Excerpted from The Journey Home
Q: How can I approach Jesus to bring peace to someone else’s troubled, fearful, restless mind while not being able to practically communicate with this other person (either verbally or otherwise)? Is it at all possible, because it is often (to put it mildly) hard enough to bring peace to one’s own mind?
A: Since A Course in Miracles tells us that peace is the result of choosing to identify with the Holy Spirit or Jesus in our minds, it is not really possible to ask Jesus to bring peace to someone’s mind (M-5.III.1:1-3; 3:6). Moreover, Jesus does not bring peace to our own minds. The Course teaches that a lack of peace is the result of having made a choice in the mind to identify with the ego thought system in some way. This results in a feeling of guilt, which replaces peace in our awareness. This person’s fearful, restless mind is calling for help. To be helpful to them, we must first recognize that this is the choice they have made, and acknowledge the ability of their mind to choose differently. We then review our own mind for any judgments we are holding against this person, and any disquiet we may be experiencing, thus recognizing our own need for healing.
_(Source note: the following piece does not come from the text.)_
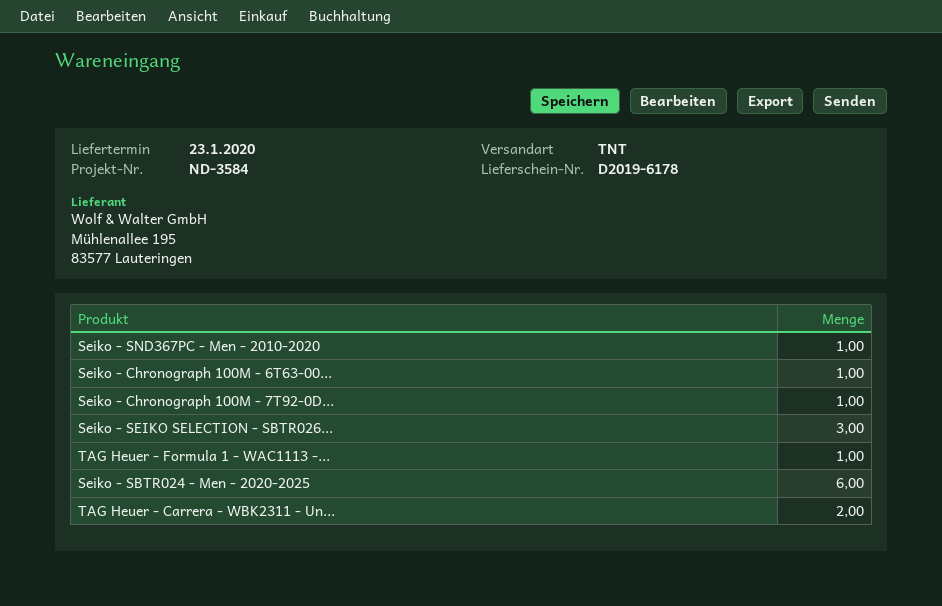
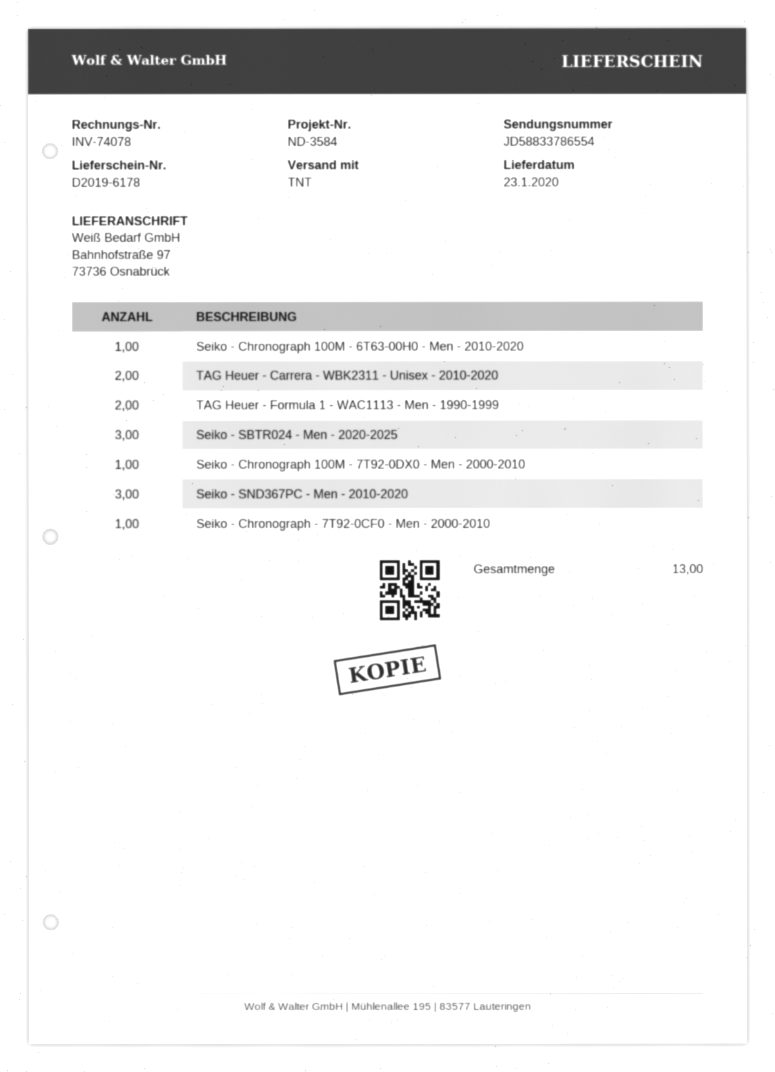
Seiko - SND367PC - Men - 2010-2020: 1 -> 3
Seiko - SEIKO SELECTION - SBTR026...: 3 -> none
TAG Heuer - Formula 1 - WAC1113 -...: 1 -> 2
Seiko - SBTR024 - Men - 2020-2025: 6 -> 3
Seiko - Chronograph - 7T92-0CF0 - Men - 2000-2010: none -> 1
Our “prayer” for someone else begins with our asking the Holy Spirit or Jesus for help in letting go of our judgments and misperceptions about ourselves and the other person. This is because if we perceive another person as in need, or lacking peace, we have first perceived this lack in ourselves, as you point out. If we do let go of our misperceptions and accept the Holy Spirit’s correction, we will experience peace. The peace in our mind is then extended throughout the Sonship; it joins with the peace that is present in everyone’s mind, whether or not they choose to be aware of it. This is the process by which we “offer” peace to a brother. The real action is always in our own mind. There is no need to communicate externally with the other person. By choosing peace ourselves, we are a reminder of the peace that is theirs, but neither we nor Jesus can choose for someone else, as He tells us: “I cannot choose for you [or someone else], but I can help you make your own right choice” (T-3.IV.7:11). Once we have allowed the Holy Spirit’s thoughts to replace ours, he will guide us to act in a way that would be loving toward this person, or not to act at all. This will be the under the guidance of the Holy Spirit if we have in fact done our own “homework,” as outlined above. This is how we can live the following prayer from the text, which holds the answer to your quest for peace as well as your friend’s: “I desire this holy instant for myself, that I may share it with my brother, whom I love. It is not possible that I can have it without him, or he without me. Yet it is wholly possible for us to share it now. And so I choose this instant as the one to offer to the Holy Spirit, that His blessing may descend on us, and keep us both in peace” (T-18.V.7:3-6).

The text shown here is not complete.